手指忽然被他抓住,陶青魚偏了點身子小聲道:“那你們書院還挺厲害的哦。”
周令宜陰陽怪氣:“明年想上你課的人怕是又要擠破腦袋。”
這不好嗎?說明他家夫子業務能力強啊。
陶青魚看向周令宜。
周令宜下巴一抬:“你問問他,為什麼每年要進他課堂的人會求到我這兒。我一個看病的大夫,還能又什麼能耐給塞人進去。”

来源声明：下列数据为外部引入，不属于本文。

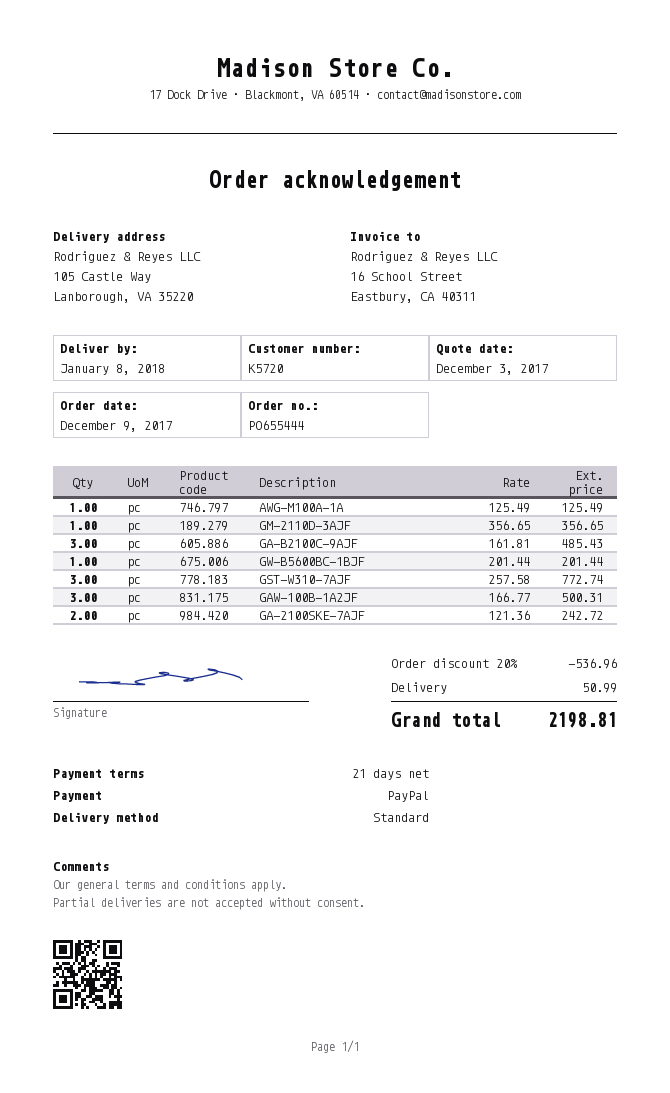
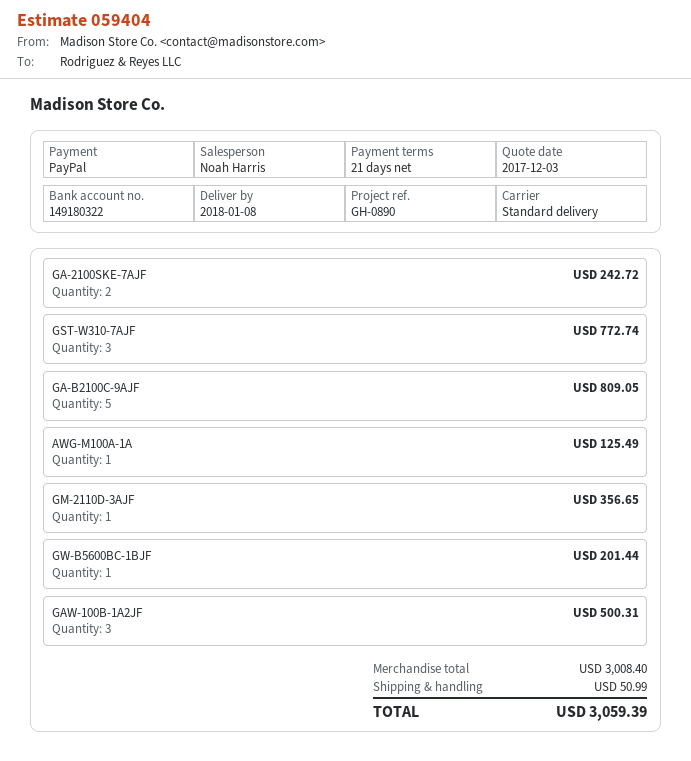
GA-B2100C-9AJF: 3 for 485.43 -> 5 for 809.05
discount: 20% = 536.96 -> none
total: 2198.81 -> 3059.39

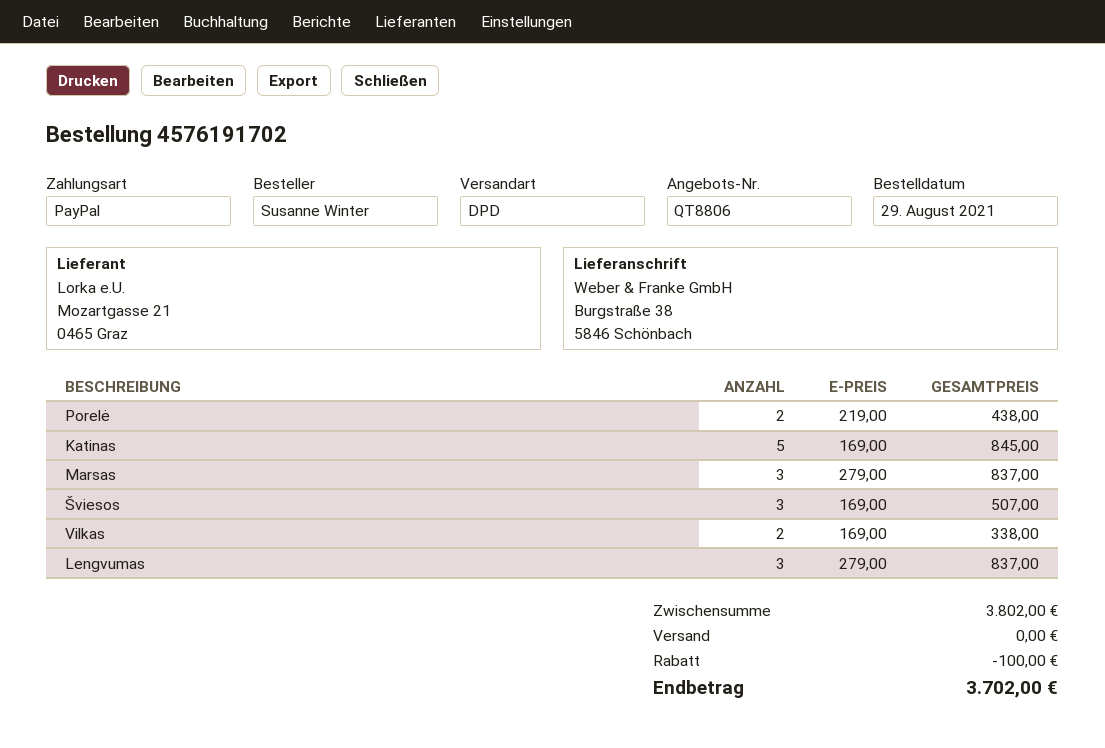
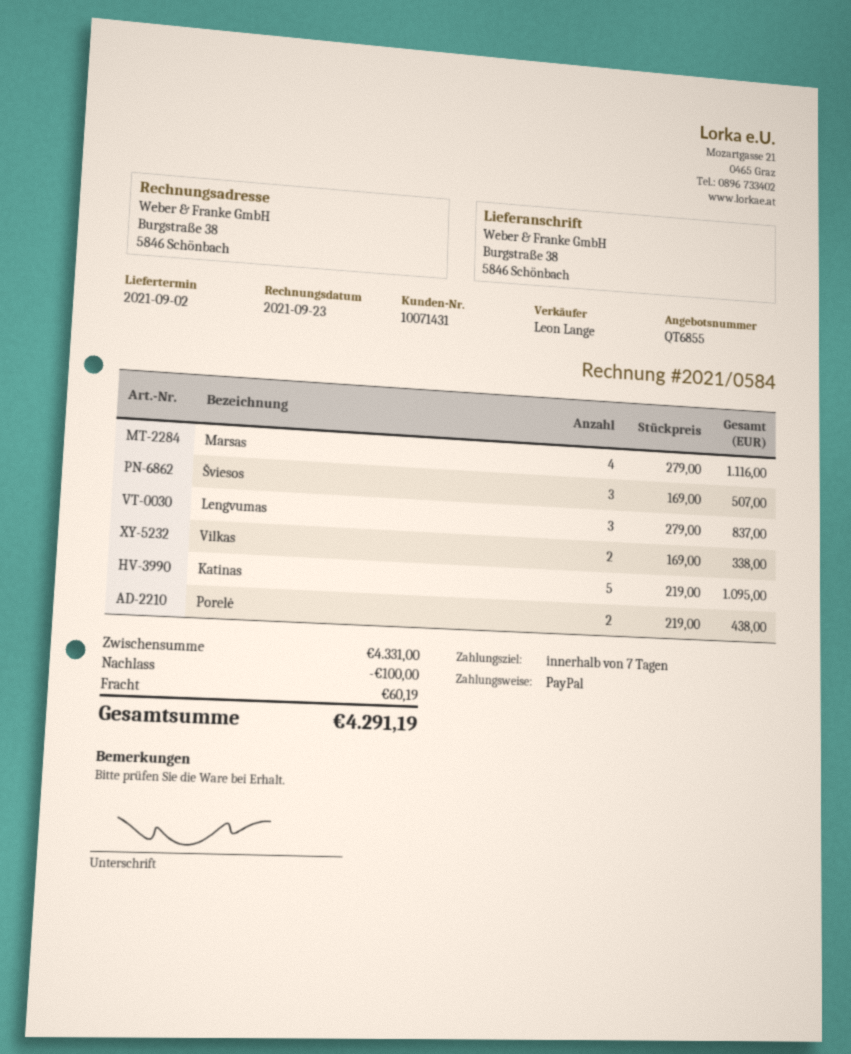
quote number: QT8806 -> QT6855
Katinas: 5 x 169.00 = 845.00 -> 5 x 219.00 = 1095.00
Marsas: 3 x 279.00 = 837.00 -> 4 x 279.00 = 1116.00
subtotal: 3802.00 -> 4331.00
shipping: 0.00 -> 60.19
total: 3702.00 -> 4291.19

方問黎夾了一塊哥兒喜歡吃的藕放在他碗裡:“也沒什麼能耐。”
陶青魚咬了一口面藕,看著長長的藕絲斷裂,他嚼吧嚼吧嚥下去,笑道:“按理說,當夫子的是不是越老越吃香。”
“夫郎所言甚是。”
周令宜哼笑一聲:“算算他開始教學生到現在,日子也不短了吧。”
“三年?”
“不止。”周令宜搖頭,“他十五就開始私下接活兒帶學生過考,算算年歲,八年了吧。”
“這麼久啊……”陶青魚又轉向方問黎。
方問黎:“還好,形勢所迫。”
陶青魚點點頭。
想應該是他父母的原因, 陶青魚也沒再深入問下去。
周令宜又說起方問黎外婆的近況。
他們鋪子在方家村有藥田, 他去收藥遇見老人家,回來順帶給方問黎帶個信兒。
“外婆要出遠門,去江陽府。”
方問黎眸色淡淡:“她自己去嗎?”
“怎麼可能,那邊來接。”
方問黎看身旁哥兒不解,給他解釋道:“我娘那邊可能要辦事兒,順帶接她去。”
陶青魚知方問黎跟爹孃關係都不好,但老人家走那麼遠……
陶青魚:“要不我陪著外婆過去再回來?”
方問黎輕輕搖頭:“不用。”
聽了這事兒後,方問黎神色一直不變。但陶青魚感覺他情緒淡了下來。
陶青魚悄悄抓住方問黎的手捏了捏。
雖不明白哥兒為什麼如此,但方問黎還是很誠實地反握回去。
一頓飯沒吃多久,方問黎跟周令宜只小喝了幾杯,結賬之後就各回各家。
*
陶青魚拉著一臉冷淡,實則已經半醉的人回家。
一開門,阿修從隔壁出來。
陶青魚見狀,讓他把方問黎扶著。但阿修一動,方問黎立馬陰森森地盯著他。
阿修不敢動,只能開了門之後飛快去給方問黎熬醒酒湯。